Monitoring sustainable development and decoupling in the EU

Download as PDF

by Magdaléna Drastichová

Download

JEL classification

  • Climate; Natural Disasters; Global Warming
  • Environment and Development; Environment and Trade; Sustainability; Environmental Accounts and Accounting; Environmental Equity; Population Growth

Keywords

Decoupling, material and energy consumption, resource productivity, sustainable development, sustainable development indicators

Abstract

The EU formulated a long-term sustainable development strategy in 2001 and renewed it in 2006. The progress of the EU against the challenges laid out in this strategy has been monitored by EU Sustainable Development Indicators. The aim of this paper is to examine how the EU has approached the sustainable development path using selected Sustainable Development Indicators.

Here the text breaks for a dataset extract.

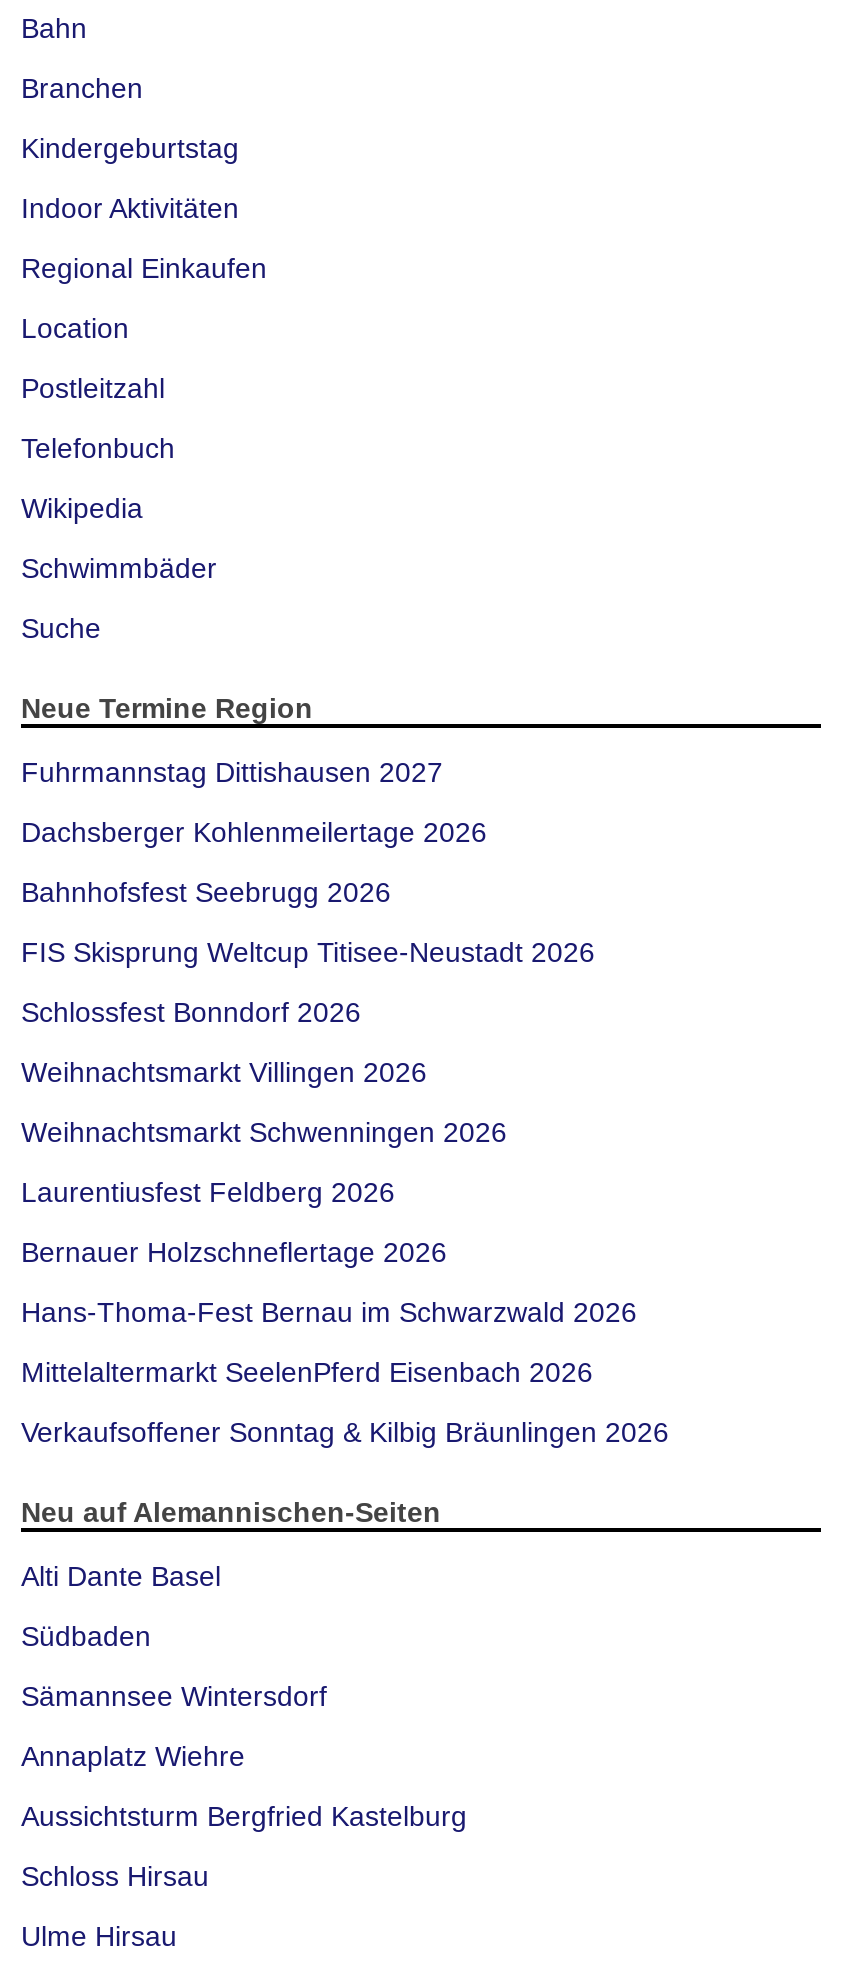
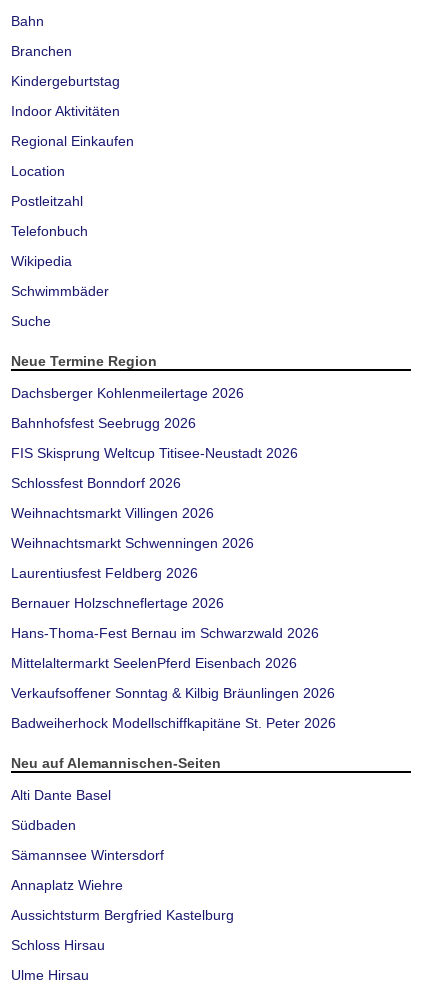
- Fuhrmannstag Dittishausen 2027

moved up: Dachsberger Kohlenmeilertage 2026 | Bahnhofsfest Seebrugg 2026 | FIS Skisprung Weltcup Titisee-Neustadt 2026 | ... | Mittelaltermarkt SeelenPferd Eisenbach 2026 | Verkaufsoffener Sonntag & Kilbig Bräunlingen 2026

+ Badweiherhock Modellschiffkapitäne St. Peter 2026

In this paper, attention is especially paid to resource produc-tivity, material consumption and greenhouse gas emissions in the EU economies and particularly in their transport sectors. The development of these indicators has varied across the EU countries. The reduction of greenhouse gas emissions in the overall economies has shown favourable trends, in contrast to their development in the transport sectors. Stable or decreasing domestic material consumption (DMC) in the EU has often been associated with relatively low GDP growth rates and conversely high GDP growth rates with moderate or high increases in DMC. Therefore, the significant changes in trends due to the economic crisis are not the result of structural changes but rather a temporary interruption of longer-term trends. The EU has still not begun to fully follow the sustainable development path.